The prints were long and narrow, with a short pad and strangely long toes. She traced the dried impression with her finger, then sniffed it. A faint odor, pungent like rotten meat. These were the footprints of a predator.

Soundlessly, Oto appeared out of the hush on her right. “Why are you stopped?” he said, resting the butt of his spear on his right foot. It was a lifelong habit that had left a callus on his foot that fit the shaft like a socket.

She pointed to the tracks. “I don’t know this animal, Oto.”

“What can you tell about it?”

Her brows met over her nose as Nianki frowned. “It smells of dead meat. I think, a hunter.”

“Not a scavenger?”

“It followed a live elk.” She indicated the other tracks with a sweep of her hand. “A lone bull. I think this beast culled him from the herd.”

Oto knelt and studied the tracks with a practiced eye. “Yes. The bull was running, but not hard. A single animal was dogging him, driving him — ” He lifted his sun-darkened face to the southern horizon. In the distance was the highest relief on the plain in all directions, a pile of upthrust boulders. A hundred wolves could hide in the rocky crevices.

“Ambush,” Oto said.

“A pack?”

Her father nodded.

“Have you seen animals hunt like this before?”

“No. Only men.”

Kinar and Amero had noticed something amiss and doubled back to find Oto and Nianki. The baby stirred and began to fuss. Kinar rocked him gently and made soothing noises in her throat.

“What is it?” Amero asked.

“Animals Oto doesn’t know. A hunting pack.”

Amero scanned the bush nervously. “Are they still around?”

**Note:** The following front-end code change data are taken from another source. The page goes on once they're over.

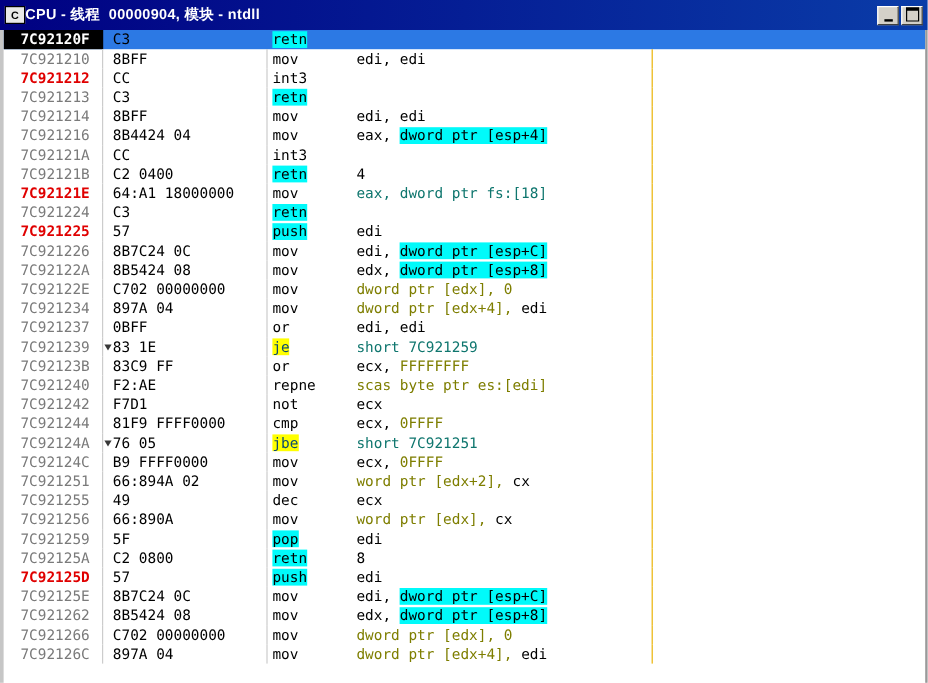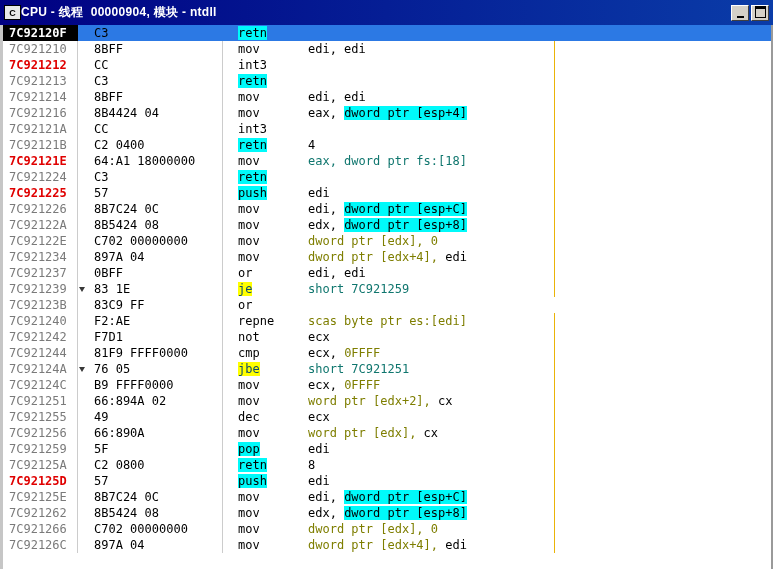"7C92120F" .c-addr { padding-left: 6px -> 14px }
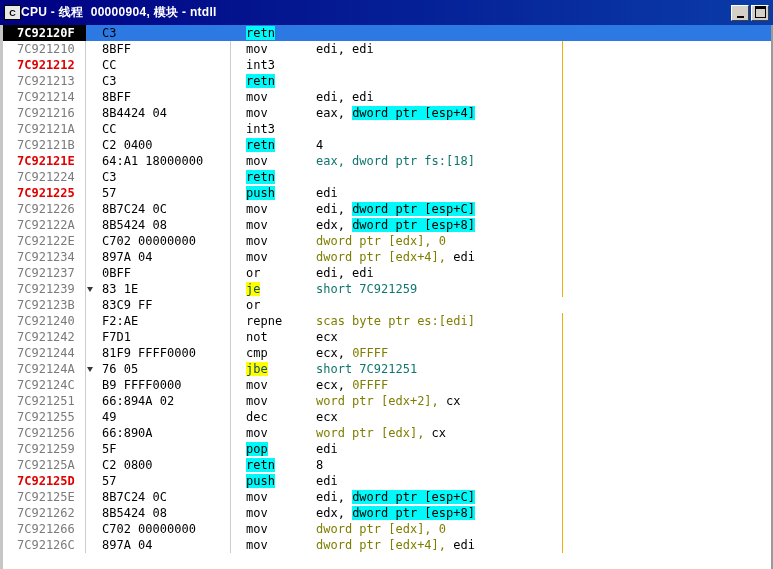"C3" .c-bytes { margin-left: 8px -> none }
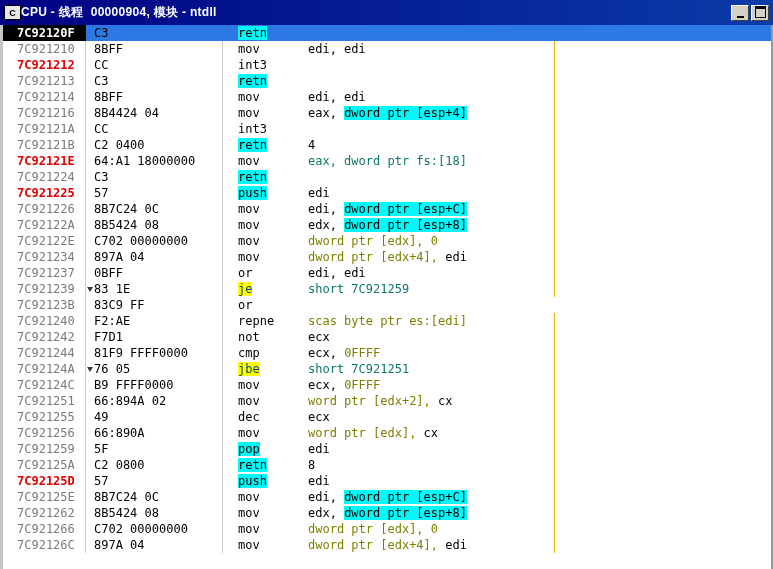"retn" .c-mn { margin-left: 11px -> none }
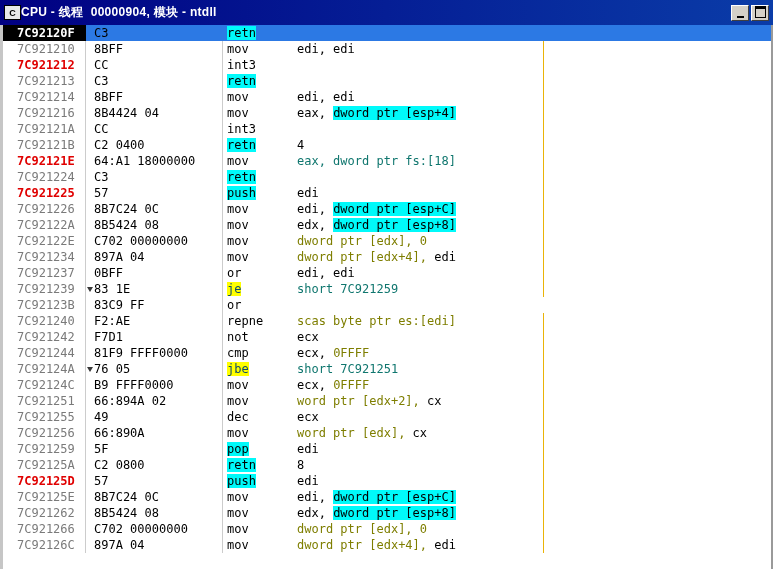"ecx, FFFFFFFF" span.c-ops { html: none -> <span><span>ecx, </span><span>FFFFFFFF</span></span> }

Oto stood. “The elk have bedded for the day. They would not do so if there were a hunting pack near.”

Nianki stood. “We should go back,” she declared.

Oto folded his arms. “We’ve left last night’s camp. Game has fled, and Kinar has picked the land clean. Going back means going hungry.”

“I don’t like this,” Nianki said.

“Nor do I,” added Kinar worriedly.

Mother and daughter seldom agreed, and their sudden cooperation was unnerving. Amero shifted uneasily. “Perhaps we ought to go back?” he ventured.

“You’re not the hunter,” Oto replied sternly. His dark eyes rebuked all of them. “We go ahead. To go back is to go hungry.”

“To go ahead may mean danger!” Nianki insisted, stamping her foot. Kinar hugged the baby closer and backed away from her. Father and daughter had fought before, and over less than this.

Surprisingly, Oto chose to talk rather than use his fists. “No hunting pack would attack a whole family. We are too many and too wise. These beasts, whatever they are, are hunters like us. They like easy prey. They cull slow-witted bulls or weak calves. They don’t stalk the strong.”

Amero stared. He’d never heard Oto speak so many words at one time. As he looked from his father to his defiant sister, it suddenly occurred to him that Nianki was as tall as their father. Next to her, Oto seemed a gnarled old tree bending to the wind of a fresh storm. Amero wondered if his father’s thoughts were the same as his: This time, if he dared strike Nianki, she might strike back, and her blows could cause more hurt to him than his to her.